Page 74 of Every Longing Heart


Font Size:

Kendrick tilted his head, listening, and then nodded again. With one shove, he pushed the door inward, and a wooden chair cracked and tumbled over.

Genevieve stepped over the chair and into the cold room that smelled of unwashed napkins overflowing the rubbish pail and burnt food. August held the weakly crying child wrapped in a quilt. Genevieve crouched down in front of him and wrapped her arms around them both. “It’s all right,” she whispered. “Tell me what’s happened.”

“Mama left,” August whispered, and her heart seized. But he immediately continued. “She said she’d be home soon. She always comes home soon. But she didn’t. I waited and waited. June got hungry, and I burned the food, and June didn’t want any more sugar water, and the coal ran low—” He hiccupped, valiantly trying to hold back tears. “It’s been two days. Has something happened to Mama?”

“I don’t know,” Genevieve said, even as her stomach sank. Evangeline Hartshorne had not struck her as a woman to abandon her children. “I certainly hope not, August.”

“Then where is she?” the little boy whispered.

Kendrick crouched down next to them. The boy recoiled as he realized there was someone besides Genevieve in the room.

“It’s all right,” she hurriedly said. “This is my husband, Kendrick. Kendrick, this is August and June Hartshorne.”

Kendrick stretched out his hand and touched August’s head. “You are safe. I promise you.” August’s shoulders slumped.

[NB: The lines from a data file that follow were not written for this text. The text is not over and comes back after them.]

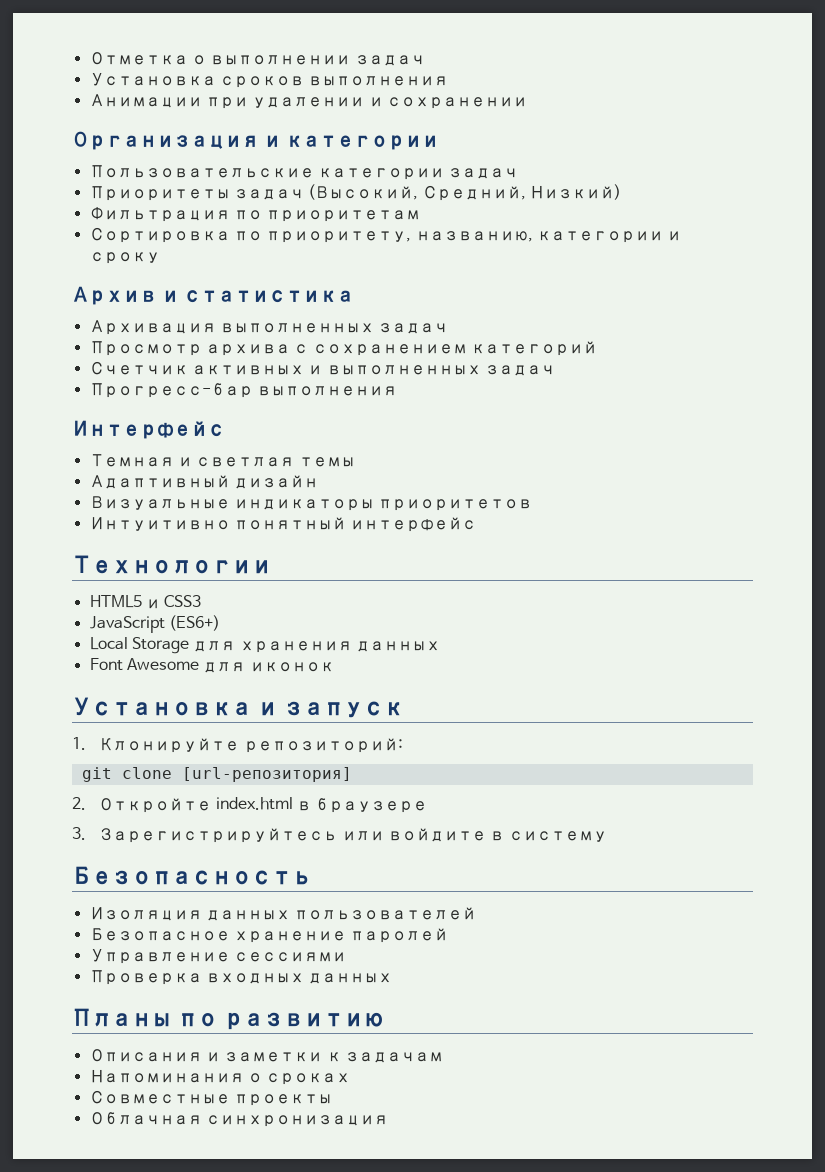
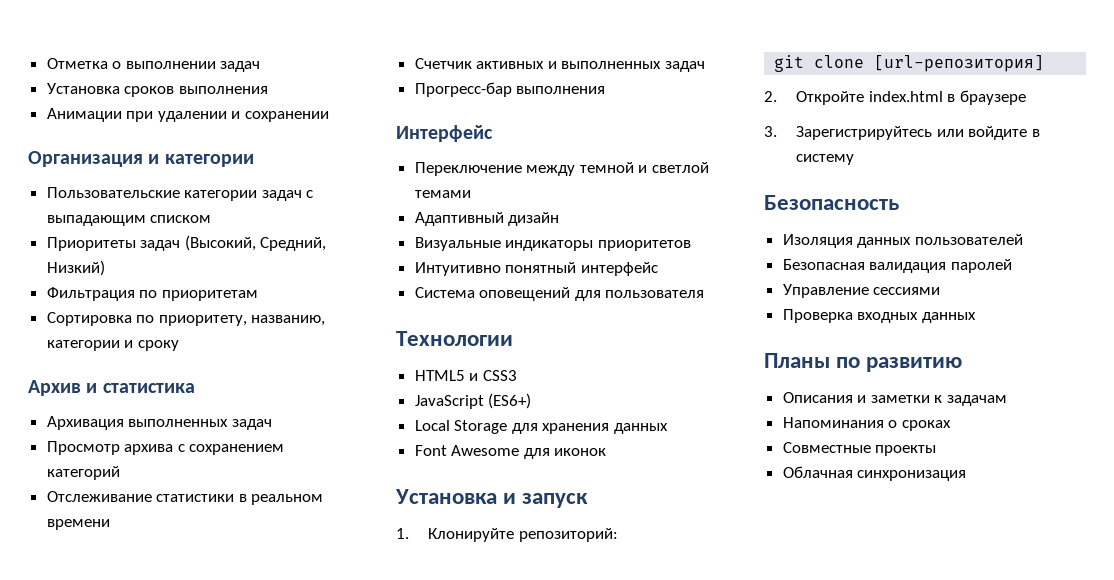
- Пользовательские категории задач
+ Пользовательские категории задач с выпадающим списком
+ Отслеживание статистики в реальном времени
- Темная и светлая темы
+ Переключение между темной и светлой темами
+ Система оповещений для пользователя
- Безопасное хранение паролей
+ Безопасная валидация паролей

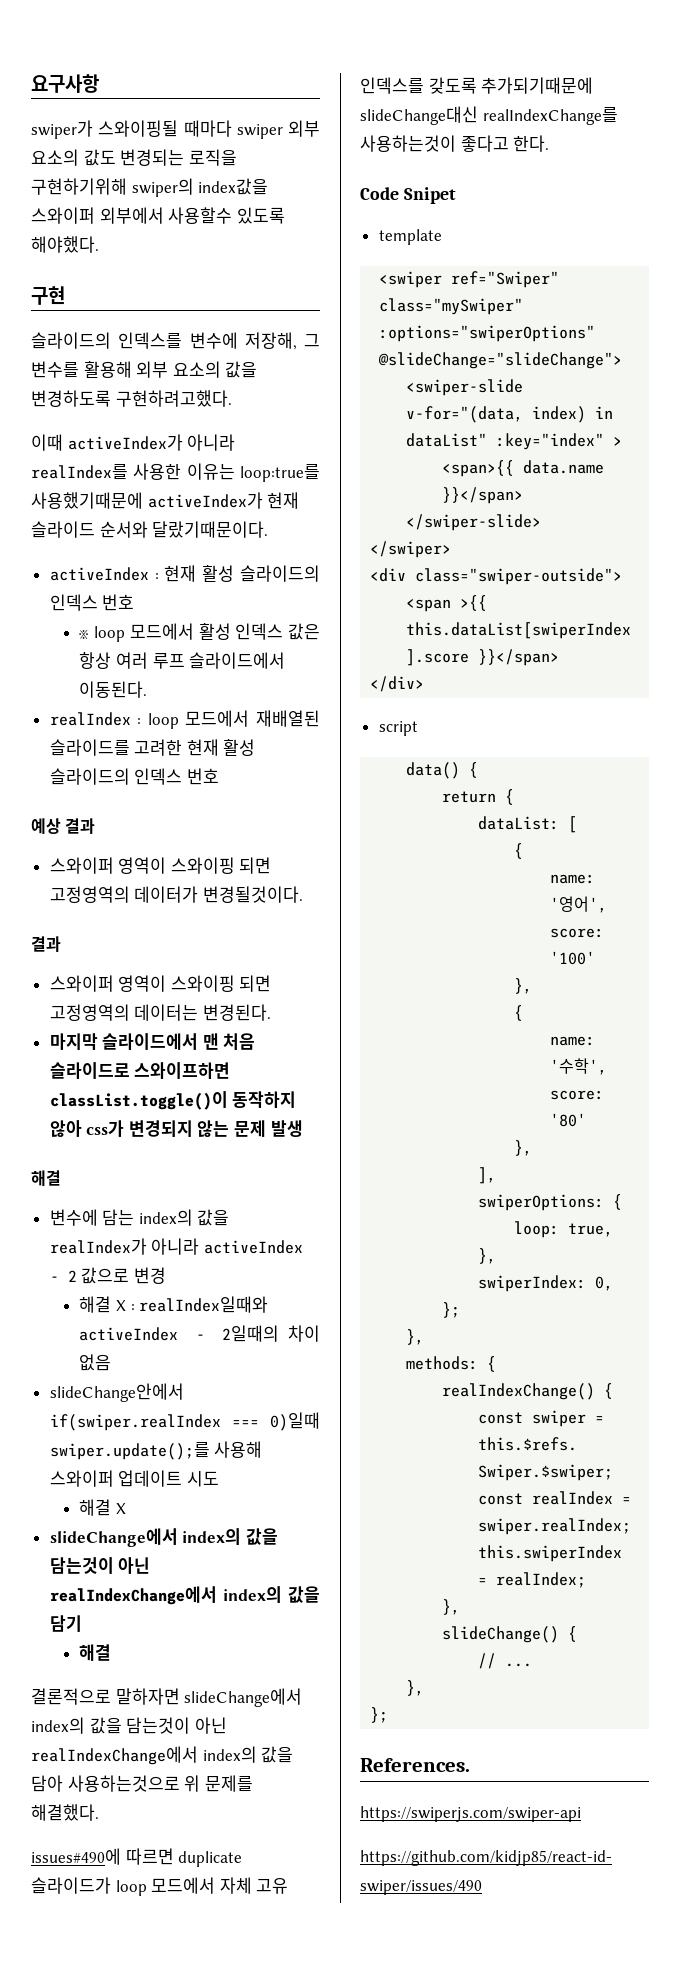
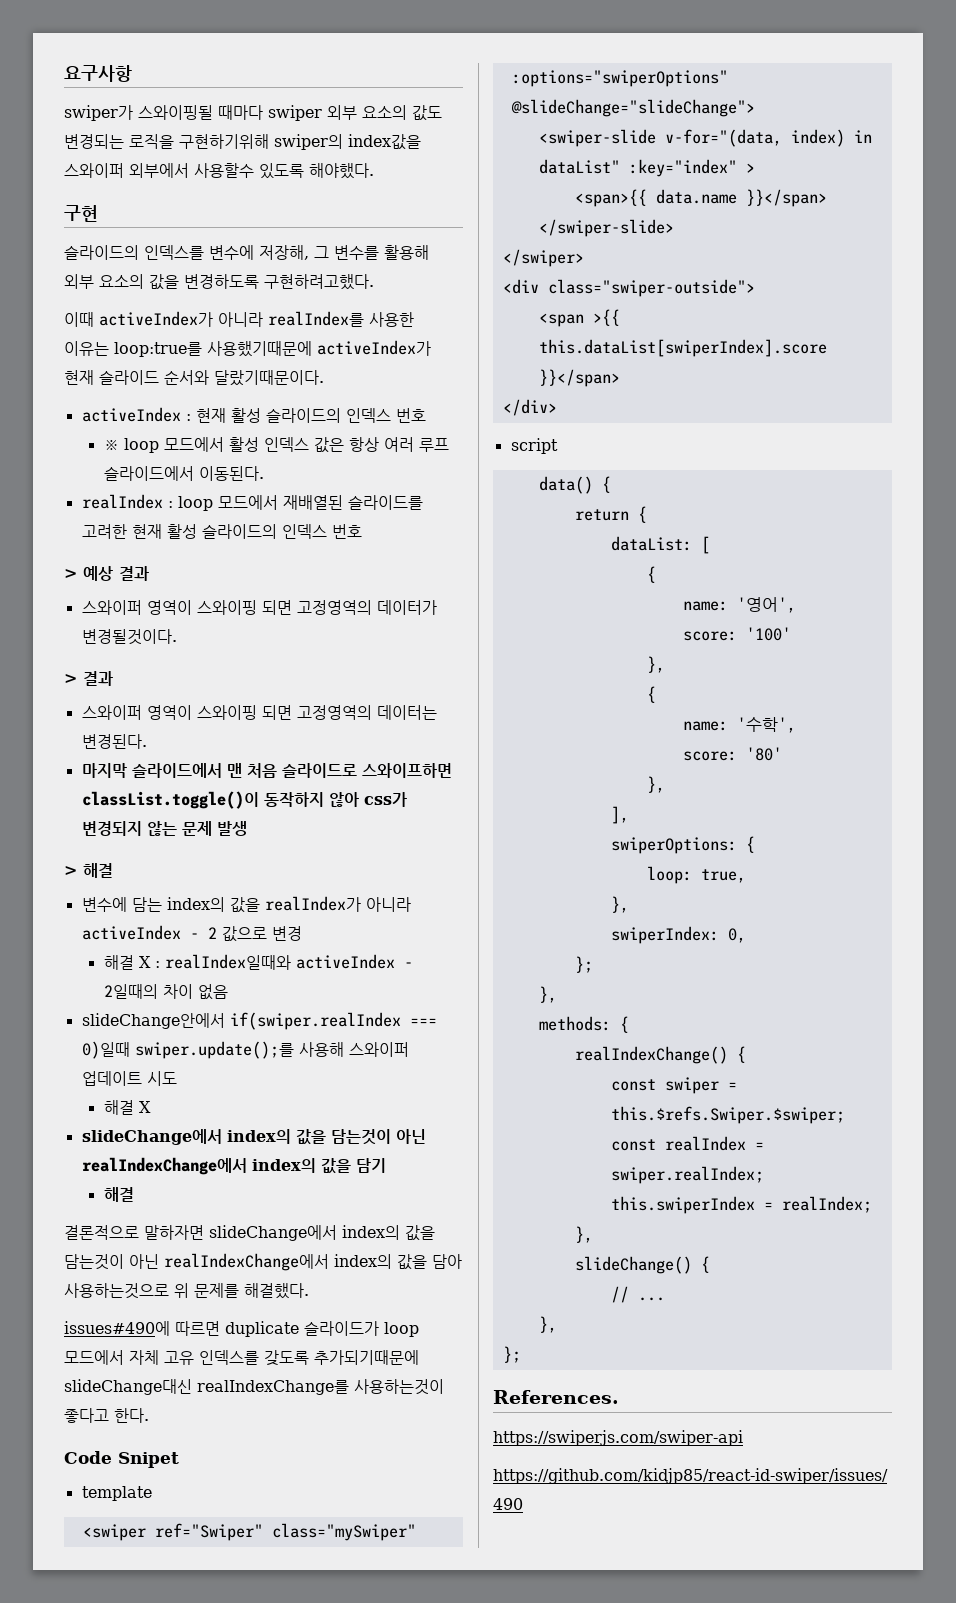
- 예상 결과
+ > 예상 결과
  스와이퍼 영역이 스와이핑 되면 고정영역의 데이터가 변경될것이다.
- 결과
+ > 결과
  마지막 슬라이드에서 맨 처음 슬라이드로 스와이프하면 classList.toggle()이 동작하지 않아 css가 변경되지 않는 문제 발생
- 해결
+ > 해결

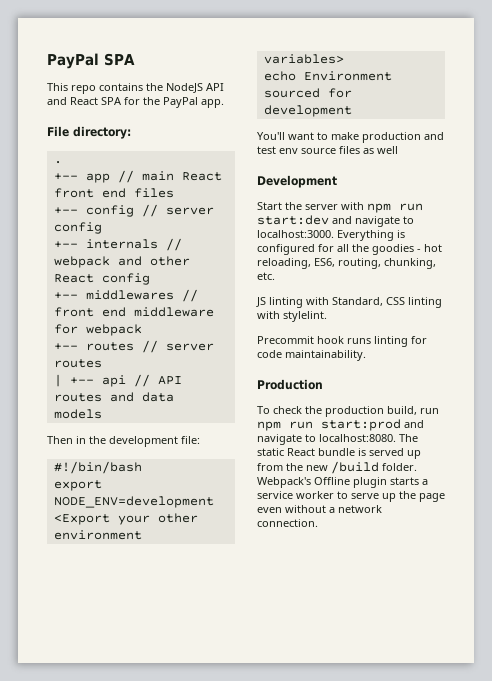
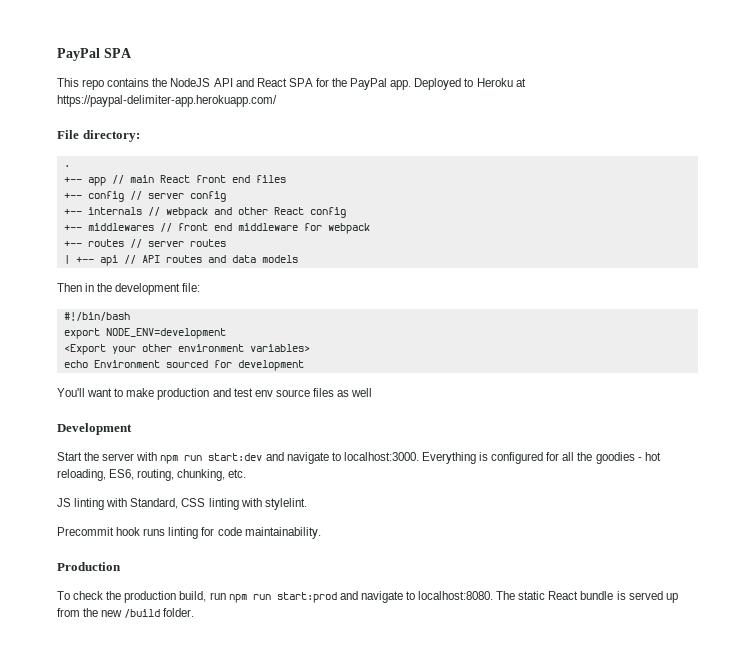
+ Deployed to Heroku at https://paypal-delimiter-app.herokuapp.com/
- Webpack's Offline plugin starts a service worker to serve up the page even without a network connection.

Eyeing them, Genevieve would swear to the fact that Kendrick was not doing anything to influence the boy. But there was just something about Kendrick that you couldn’t help but believe. The sincerity, more than anything, was what persuaded you.

Genevieve held out her hands. “May I hold June? Does she need changing?”

“She’s hungry,” August whispered.

“She still nurses?”

He nodded. “She eats a little food, but I couldn’t make it right. She didn’t like it,” he said, shamefaced. He swiped away the tear tracks on his cheeks with the back of his hand.

“Then the first thing we need to do is get some food for June,” Genevieve said, lifting the baby into her arms. But where would they find a wet nurse? And what would the children do after that? Sally couldn’t take them, not if June still needed milk, and she couldn’t afford to support two more children.

Is this my fault?Genevieve wondered.Should I have done more for Mrs. Hartshorne? Checked in on her more?She hadn’t realized how responsible she had felt for those her life touched until now. First Fletcher, now the children…

“We can’t leave them here,” she breathed, glancing desperately at her husband.

“I know where we can find someone nursing,” Kendrick said suddenly.

Genevieve stared at him in astonishment. “You do?”

“Yes.” He offered August his hand. “Help me gather your things, and we’ll go. And then we will search for your mother.”

Kendrick rang the bell at Dominic’s house with his free hand, the other holding the boy in his arm. They had taken the little family’s important belongings—not enough to fill two carpetbags—and what other clothing and supplies were necessary from their small room and caught a hackney. Kendrick could piece out the separate scent trails of the boy and the baby and identify the scent of the woman on the clothes left behind.

He would get the family settled and then go hunting.

Seeing Genevieve with the children and her friend Sally had made him understand that his wife’s human tribe was just as important to her as the vampires in the Ossuary. She cared for them, felt responsibility for them. And he hadn’t missed the way her face had frozen when Sally had reported no one knew what had happened to Mrs. Hartshorne.

Her father hadn’t known what had happened to Genevieve, either.

So he would hunt the missing human woman, even though it might have been more politically expedient to solidify the Ossuary’s laws and their political position. Because these were Genevieve’s people, too, and she needed to know that they were all right.

Dominic answered the door and stared at their group in astonishment. “Kendrick? What’s toward?”

“There is someone in your house with a babe, is there not?” Kendrick asked. “We seek a wet nurse for the child.” He indicated the baby in Genevieve’s arms, too resigned to hunger to do more than whimper anymore.

“Kate,” Dominic said, understanding passing over his face. “Come in, come in. I’ll fetch her.”

He saw them settled in the parlor before disappearing. Genevieve turned to Kendrick with a narrow stare. “He has humans in this house?”

“Yes. Can’t you smell them?”

Her eyes became distant. “Maybe. But you mean that they’re his—” She shot a look at August.